However, we have good news on how to get rid of blackheads on your nose. It's possible. We consulted expert dermatologists to share foolproof methods to banish blackheads for good.

Read on to find out what they had to say.

01 of 07

Oil, Dirt, and Dead Skin Cell Buildup Are the Cause of Blackheads on Your Nose

"Blackheads are essentially an accumulation of skin oil and dead cells that get trapped within the pores on the nose," explains dermatologist Joshua Zeichner, MD. "Because the pores are large, the blockage is visible in the form of a black dot."

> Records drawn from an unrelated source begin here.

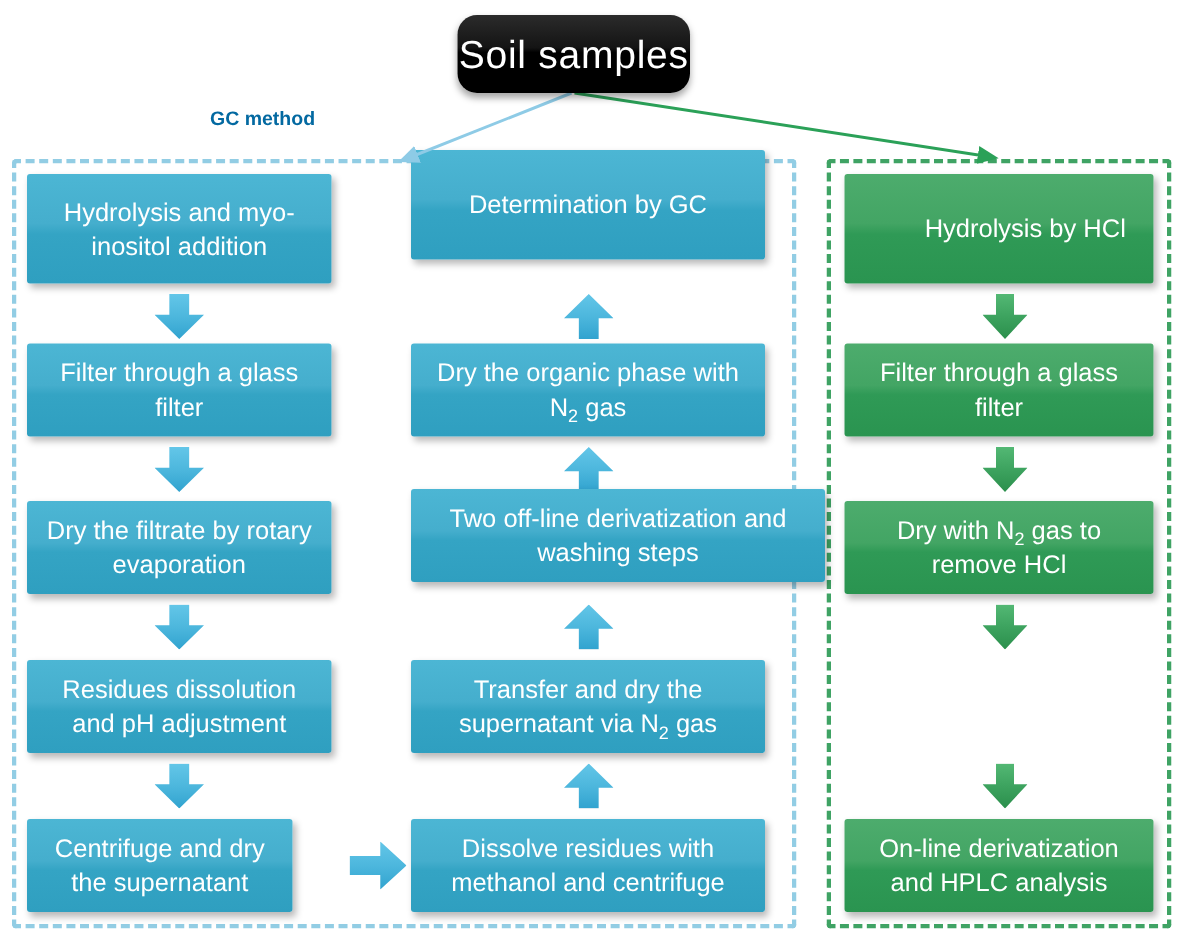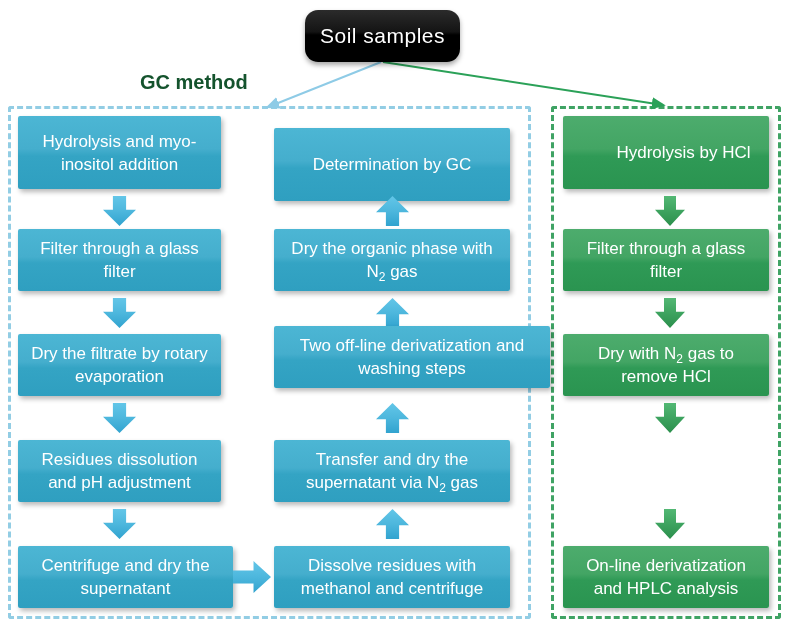--- a/index.html
+++ b/index.html
@@ -15,31 +15,31 @@
   
   .soil-chip{
     position:absolute;
     left:305px; top:10px;
     width:155px; height:52px;
     border-radius:13px;
     background:linear-gradient(to bottom,#2b2b2b 0%,#141414 42%,#000000 48%,#000000 100%);
     box-shadow:0 3px 5px rgba(0,0,0,.35);
     display:flex;align-items:center;justify-content:center;
     color:#ffffff;
-    font-size:21px;
+    font-size:26px;
     letter-spacing:.5px;
     z-index:6;
   }
 
   
   .method-label{
     position:absolute;
-    font-size:20px;
+    font-size:13px;
     font-weight:bold;
-    color:#14532d;
+    color:#0369a1;
     z-index:5;
     white-space:nowrap;
   }
   #gc-label{left:140px;  top:71px;}
   #hplc-label{left:606px; top:71px;}
 
   
   .panel{
     position:absolute;
     box-sizing:border-box;
@@ -155,29 +155,29 @@
       <div class="shape"></div>
     </div>
 
   <div class="box blue" style="left:18px;  top:440px; width:203px; height:62px;">
     <span>Residues dissolution and pH adjustment</span>
   </div>
   <div class="arrow down" style="left:103px; top:509px; width:33px; height:30px;">
       <div class="shape"></div>
     </div>
 
-  <div class="box blue" style="left:18px;  top:546px; width:215px; height:62px;">
+  <div class="box blue" style="left:18px;  top:546px; width:177px; height:62px;">
     <span>Centrifuge and dry the supernatant</span>
   </div>
 
   <div class="arrow right" style="left:233px; top:561px; width:38px; height:32px;">
       <div class="shape"></div>
     </div>
 
-  <div class="box blue" style="left:274px; top:128px; width:236px; height:73px;">
+  <div class="box blue" style="left:274px; top:100px; width:236px; height:73px;">
     <span>Determination by GC</span>
   </div>
   <div class="arrow up" style="left:376px; top:196px; width:33px; height:30px;">
       <div class="shape"></div>
     </div>
 
   <div class="box blue" style="left:274px; top:229px; width:236px; height:62px;">
     <span><span>Dry the organic phase with N</span><span class="sub">2</span><span> gas</span></span>
   </div>
   <div class="arrow up" style="left:376px; top:298px; width:33px; height:30px;">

It's important to distinguish blackheads from sebum plugs, which are just spots of discolored oil in your pores. Everyone has oil in their pores, and it's impossible to eliminate it, but it is possible to eliminate blackheads—which are caused by dead skin cells and oil partially blocking part of the hair follicles in your pores.

02 of 07

Warm Weather Is Also a Common Cause of Blackheads

"While the weather itself doesn't cause pores to 'shrink' or 'open,' because pores don't have hinges to open or close them, it can affect the about 300,000 openings on our face that allow the healthy secretion of sweat and sebum," confirms dermatologist Dendy Engelman, MD. "Excessive sweating in the summer is one of the various issues that can contribute to pores clogging, along with oil, dirt, and skin cells—once the gunk has oxidized and darkened, it creates blackheads. Warmth can cause vasodilation [widening of your blood vessels] and relaxation of the erector pili muscles (the muscles that cause goosebumps), and this can make the opening of the pores appear enlarged."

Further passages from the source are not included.